Human infants, with only a few hundred hours of speech exposure, acquire basic units of new languages, highlighting a striking efficiency gap compared to the data-hungry self-supervised speech models. To address this gap, this paper introduces SpidR-Adapt for rapid adaptation of speech units to new languages using minimal unlabeled data. We cast such low-resource speech representation learning as a meta-learning problem and construct a multi-task adaptive pre-training (MAdaPT) protocol which formulates the adaptation process as a bi-level optimization framework. To enable scalable meta-training under this framework, we propose a novel heuristic solution, first-order bi-level optimization (FOBLO), avoiding heavy computation costs. Finally, we stabilize meta-training by using a robust initialization through interleaved supervision which alternates self-supervised and supervised objectives. Empirically, SpidR-Adapt achieves rapid gains in phonemic discriminability (ABX) and downstream spoken language modeling scores (sWUGGY, sBLIMP, tSC), surpassing in-domain toplines after training on less than 1h of target-language audio and delivering $100\times$ greater data efficiency than standard multi-task training. These findings highlight a practical, architecture-agnostic path toward biologically inspired, data-efficient representations. We open-source the training code and model checkpoints at https://github.com/facebookresearch/spidr-adapt.

Editorial analysis

A structured set of objections, weighed in public.

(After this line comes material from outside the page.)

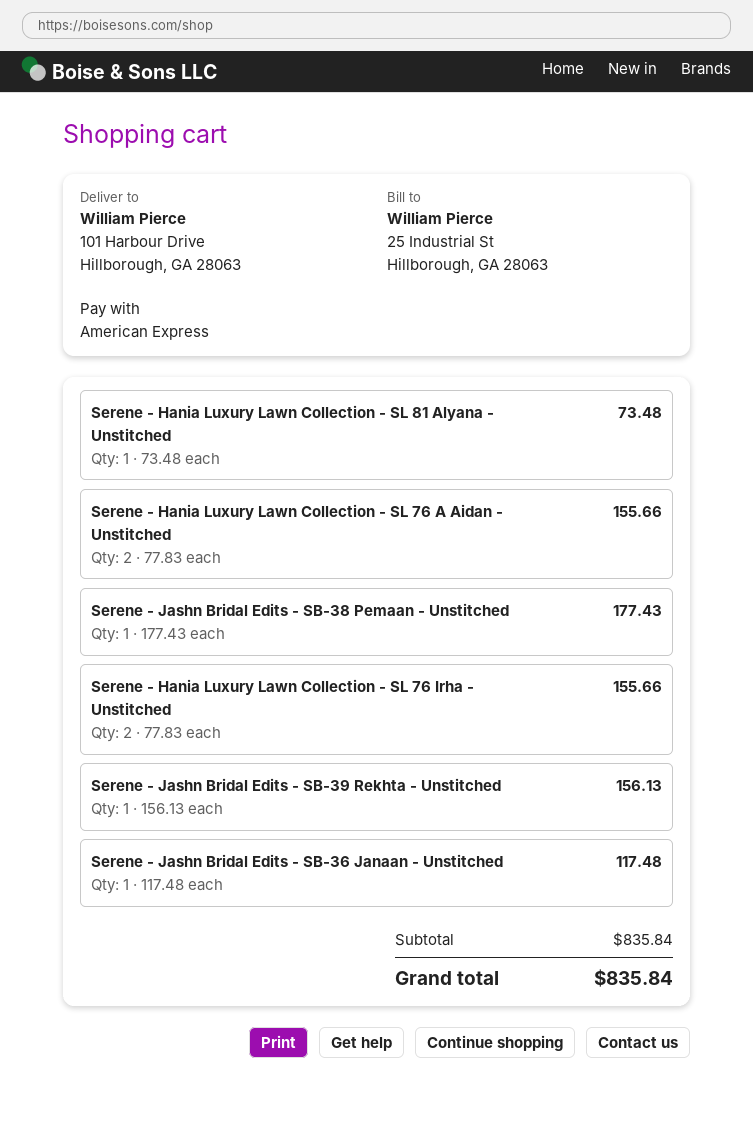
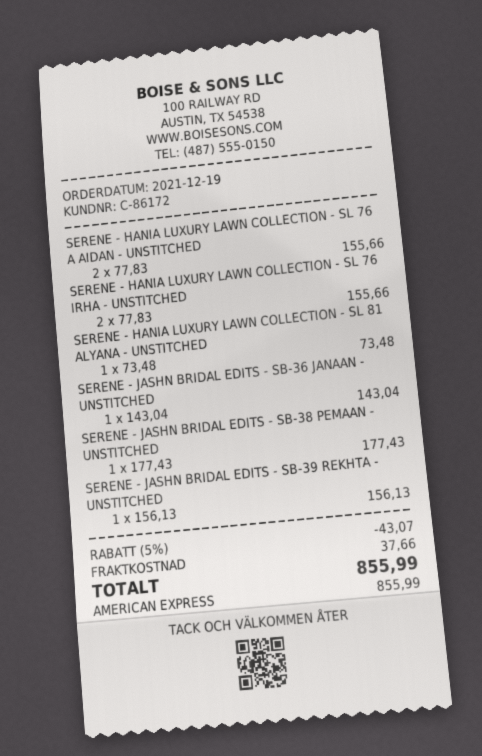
Serene - Jashn Bridal Edits - SB-36 Janaan - Unstitched: 1 x 117.48 = 117.48 -> 1 x 143.04 = 143.04
discount: none -> 5% = 43.07
shipping: none -> 37.66
total: 835.84 -> 855.99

Desk editor's note, referee report, simulated authors' rebuttal, and a circularity audit. Tearing a paper down is the easy half of reading it; the pith above is the substance, this is the friction.

Desk Editor's Note private letter to a colleague

SpidR-Adapt puts a bi-level meta-learning wrapper around speech pretraining with a first-order heuristic and interleaved objectives, claiming 100x data efficiency on held-out languages, but the stability of that heuristic is the part that still needs checking.

read the letter

The paper's core move is to treat adaptation to a new language as a meta-learning task: an outer loop optimizes a shared initialization while an inner loop adapts on tiny target data. They replace the usual second-order costs with FOBLO, a first-order approximation, and stabilize training by alternating self-supervised and supervised signals before the meta phase. The reported outcome is that under one hour of unlabeled audio the adapted model beats in-domain toplines on ABX phoneme discrimination and on sWUGGY, sBLIMP, and tSC scores, while using far less data than plain multi-task training. They release code and checkpoints, which is useful for anyone who wants to test the numbers directly.

Referee Report

2 major / 1 minor

Summary. The paper introduces SpidR-Adapt, a meta-learning method for few-shot adaptation of speech representations to new languages. It casts low-resource adaptation as a bi-level optimization problem solved via the first-order bi-level optimization (FOBLO) heuristic, stabilized by interleaved self-supervised and supervised initialization. The method is evaluated on phonemic discriminability (ABX) and downstream spoken language modeling tasks (sWUGGY, sBLIMP, tSC), claiming to surpass in-domain toplines with <1h of target audio and 100× data efficiency over standard multi-task training.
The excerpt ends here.